Comments? Experiences?


  1. Letting the database name your indexes/constraints/etc is a practice I prohibit in my company's Database Coding Standard, for this reason.

  2. Consider replacing an index on the fly. Standard practice is to create the new one using CONCURRENTLY, then drop the old. Admittedly we might not need that if we had REINDEX CONCURRENTLY, but it's still true that this shouldn't be an error condition.

  3. depending on how it generates names (can it generate more than one name per idx? I assume it does something like col1_col2_col3_idx but if you put a 0 or a 1 on the end of that it could generate 2 idxs for the same thing...) it'll probably lessen the problem since people will hopefully not be naming their own as much and thus they won't generate the same idx twice. At least I hope that's how it works.
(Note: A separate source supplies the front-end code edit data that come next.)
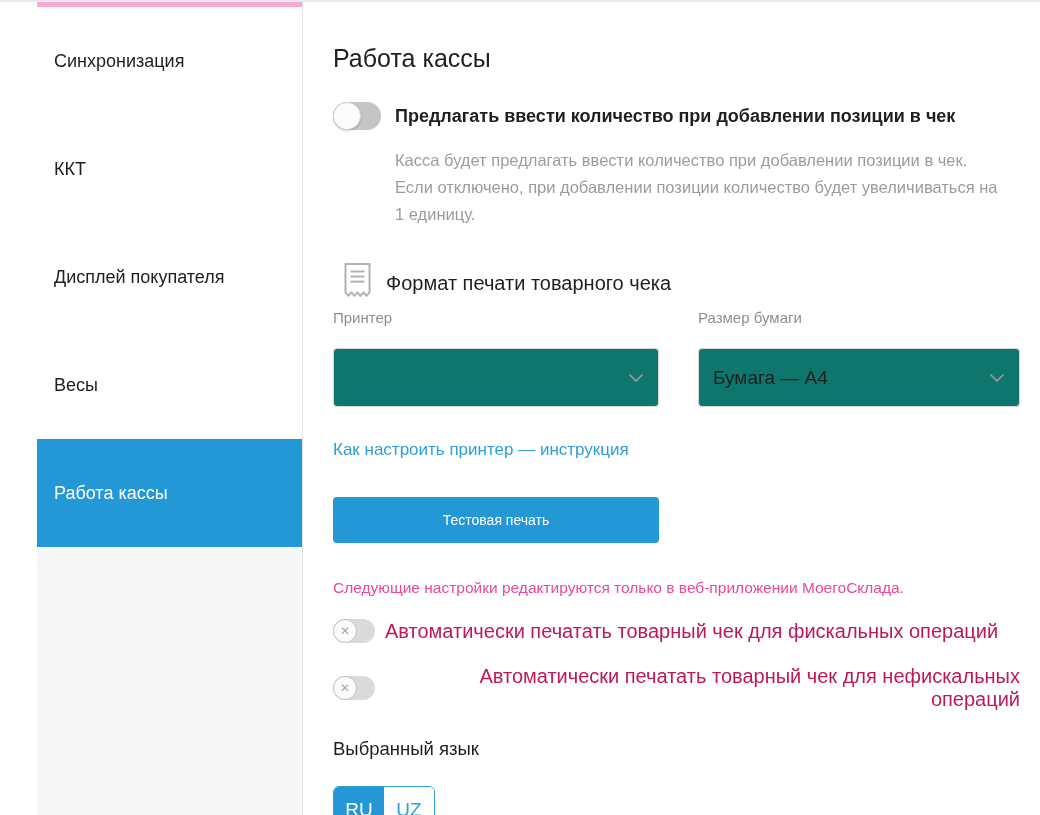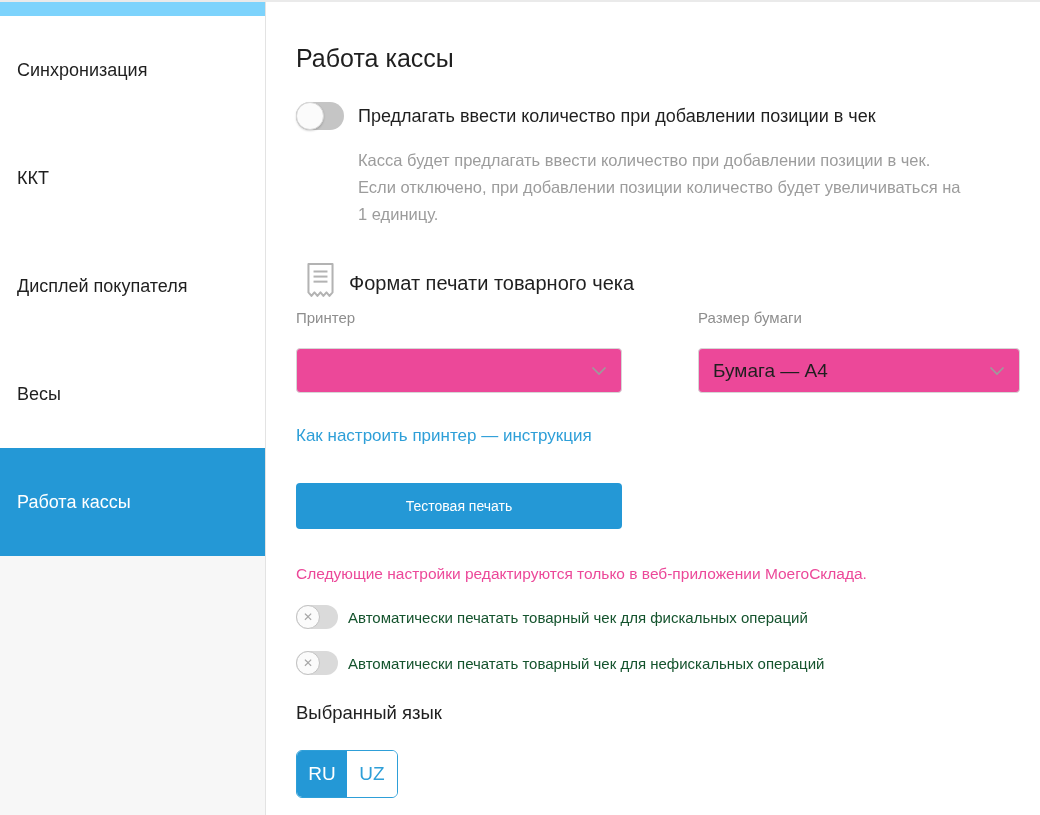--- a/index.html
+++ b/index.html
@@ -14,22 +14,23 @@
     width: 1040px; height: 815px;
     display: flex;
     border-top: 2px solid #eaeaea;
   }
 
   
   .sidebar {
     width: 266px; min-width: 266px;
     border-right: 1px solid #e3e3e3;
     display: flex; flex-direction: column;
-    background: #7dd3fc;
-    padding-top: 14px;
+    background: #f9a8d4;
+    padding-top: 5px;
+    margin-left: 37px;
   }
   .sidebar-item {
     height: 108px;
     display: flex; align-items: center;
     padding-left: 17px;
     font-size: 18px;
     color: #1f1f1f;
     cursor: pointer;
     background: #fff;
   }
@@ -67,20 +68,21 @@
     width: 28px; height: 28px;
     background: #fbfbfb;
     border: 1px solid #d8d8d8;
     border-radius: 50%;
     box-shadow: 0 1px 2px rgba(0,0,0,0.18);
   }
   .toggle-label {
     margin-left: 14px;
     font-size: 18px;
     color: #1f1f1f;
+    font-weight: bold;
   }
   .toggle-desc {
     margin: 17px 0 0 62px;
     max-width: 605px;
     font-size: 16.5px;
     line-height: 27px;
     color: #9c9c9c;
   }
 
   
@@ -104,24 +106,24 @@
     justify-content: space-between;
   }
   .form-col-1 { width: 326px; }
   .form-col-2 { width: 322px; }
   .field-label {
     font-size: 15px;
     color: #8e8e8e;
     margin-bottom: 22px;
   }
   .select-box {
-    height: 45px;
+    height: 59px;
     border: 1px solid #d6d6d6;
     border-radius: 4px;
-    background: #ec4899;
+    background: #0f766e;
     display: flex; align-items: center;
     padding: 4px 14px;
     cursor: pointer;
   }
   .select-value {
     flex: 1;
     font-size: 19px;
     color: #1f1f1f;
     white-space: nowrap; overflow: hidden;
   }
@@ -168,22 +170,23 @@
     width: 24px; height: 24px;
     background: #fbfbfb;
     border: 1px solid #c2c2c2;
     border-radius: 50%;
     display: flex; align-items: center; justify-content: center;
     font-size: 12px;
     color: #a6a6a6;
   }
   .toggle-sm-label {
     margin-left: 10px;
-    font-size: 15px;
-    color: #14532d;
+    font-size: 20px;
+    color: #be185d;
+    text-align: right;
   }
 
   
   .language-label {
     margin-top: 27px;
     font-size: 18.5px;
     color: #1f1f1f;
   }
   .segmented {
     margin-top: 26px;

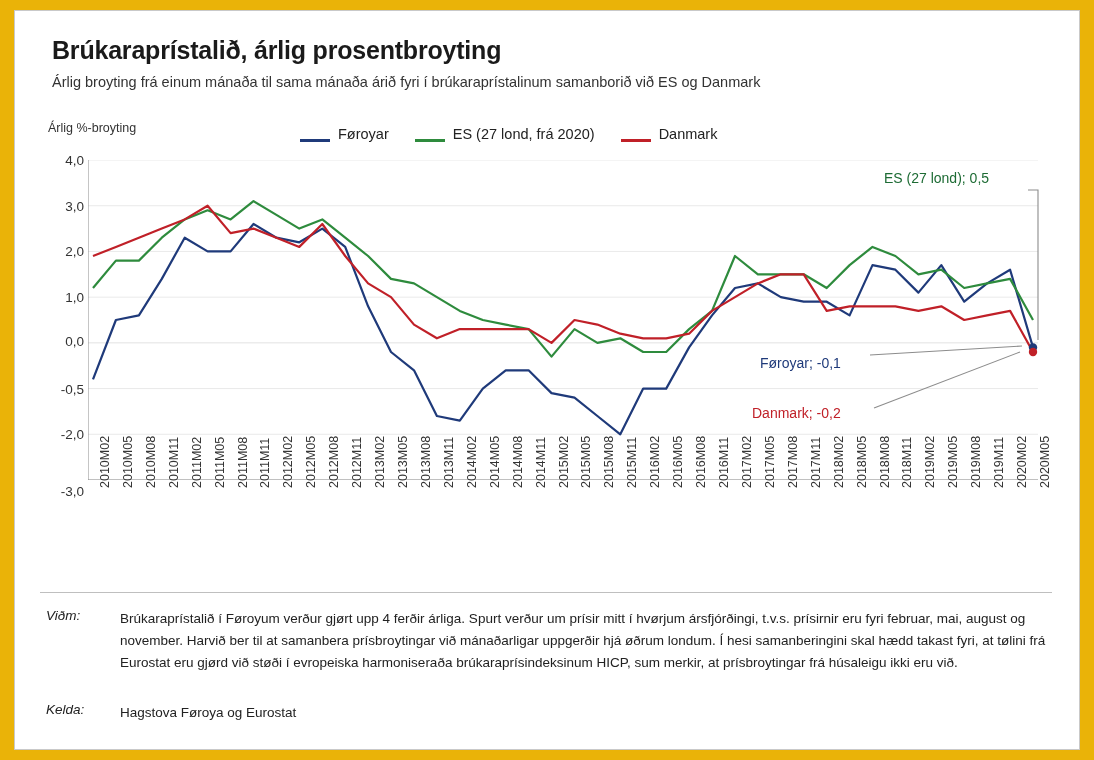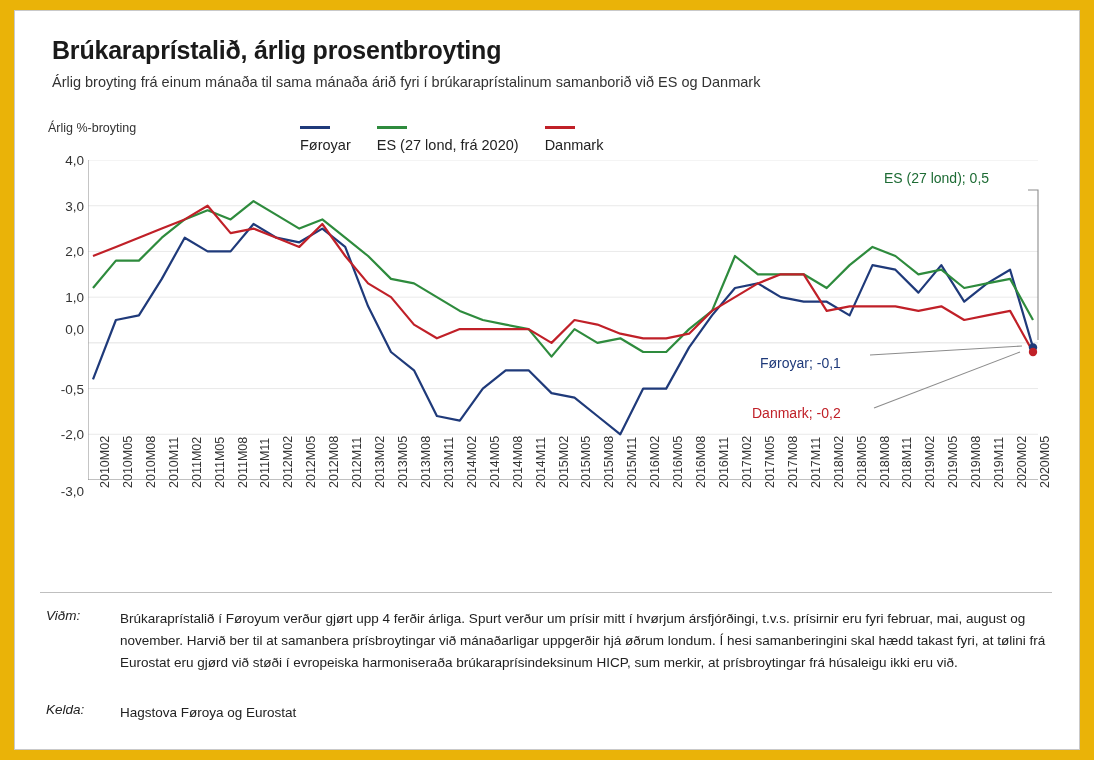--- a/index.html
+++ b/index.html
@@ -55,25 +55,24 @@
   .legend {
     position: absolute;
     left: 300px;
     top: 126px;
     display: flex;
     align-items: center;
     gap: 26px;
   }
   .legend-item {
     display: flex;
-    align-items: flex-start;
+    align-items: flex-end;
     gap: 8px;
     font-size: 14.5px;
     color: #222;
-    flex-direction: column;
   }
   .legend-swatch {
     width: 30px;
     height: 3px;
     display: inline-block;
   }
   
   .plot {
     position: absolute;
     left: 88px;
@@ -169,21 +168,21 @@
       <span class="legend-swatch" style="background:#c02028"></span>
       <span>Danmark</span>
     </div>
   </div>
 
   <div class="ylabels" id="ylabels">
       <div class="ytick" style="top: 0px;">4,0</div>
       <div class="ytick" style="top: 45.7143px;">3,0</div>
       <div class="ytick" style="top: 91.4286px;">2,0</div>
       <div class="ytick" style="top: 137.143px;">1,0</div>
-      <div class="ytick" style="top: 169px;">0,0</div>
+      <div class="ytick" style="top: 181px;">0,0</div>
       <div class="ytick" style="top: 228.571px;">-0,5</div>
       <div class="ytick" style="top: 274.286px;">-2,0</div>
       <div class="ytick" style="top: 320px; margin-top: 11px;">-3,0</div>
     </div>
 
   <div class="plot">
     <svg id="plot-svg" width="950" height="320" viewBox="0 0 950 320">
         <line x1="0" x2="950" y1="0" y2="0" stroke="#e3e3e3" stroke-width="0.8"></line>
         <line x1="0" x2="950" y1="45.71428571428571" y2="45.71428571428571" stroke="#e3e3e3" stroke-width="0.8"></line>
         <line x1="0" x2="950" y1="91.42857142857142" y2="91.42857142857142" stroke="#e3e3e3" stroke-width="0.8"></line>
    constraint wise my biggest annoyance is I can't build a generic constraint. I have at least 1 constraint that I use on several tables (wrote a function and call that from check) but it'd be nice if I could just have a single named constraint instead, and just apply it to columns.

  4. I've seen lots of duplicate indexes out in the wild, and usually nobody knows how things got that way. In the PostgreSQL 7 days I think it happened sometimes during upgrades as old indexes were created and duplicate ones created for primary keys. But I don't think that accounts for all the duplicates I've seen.

    I think it would be great to disallow creation of a duplicate index. I'd say make the attempt a harmless no-op that generates a warning, though that could be confusing since there would not be an index with the expected name afterwards.

    Generating an error would probably be the best, though it'd be a behavioral change that would probably affect someone or other. (But wouldn't they thank you for keeping them from wasting I/O and disk space on duplicate indices?!)

    Same things with a duplicate foreign key declaration.

    And with a constraint, if it's exactly identical.

  5. Voting for an error on duplicate object creation unless CONCURRENTLY is used.

  6. Maybe some Message that the index created, actualy already exists another index over the same columns.
    Postgres should indicate the similiar index, helping to decide which index to erase or else
    not allow you to create a new one, if already existe another that makes the same function.

  7. Perhaps a plpgsql function to find (and possibly drop) duplicated indexes would do the trick? This could provide the needed functionality (getting rid of duplicates) without complicating the backend.

    Also, I believe that another well known RDBMS automatically makes use of unique indexes if they already exist when creating unique constraints. This seems quite reasonable, really.

  8. I thought there were some technical limitations that were preventing us from handling this situation more cleanly. But I agree that it would be nice to do so.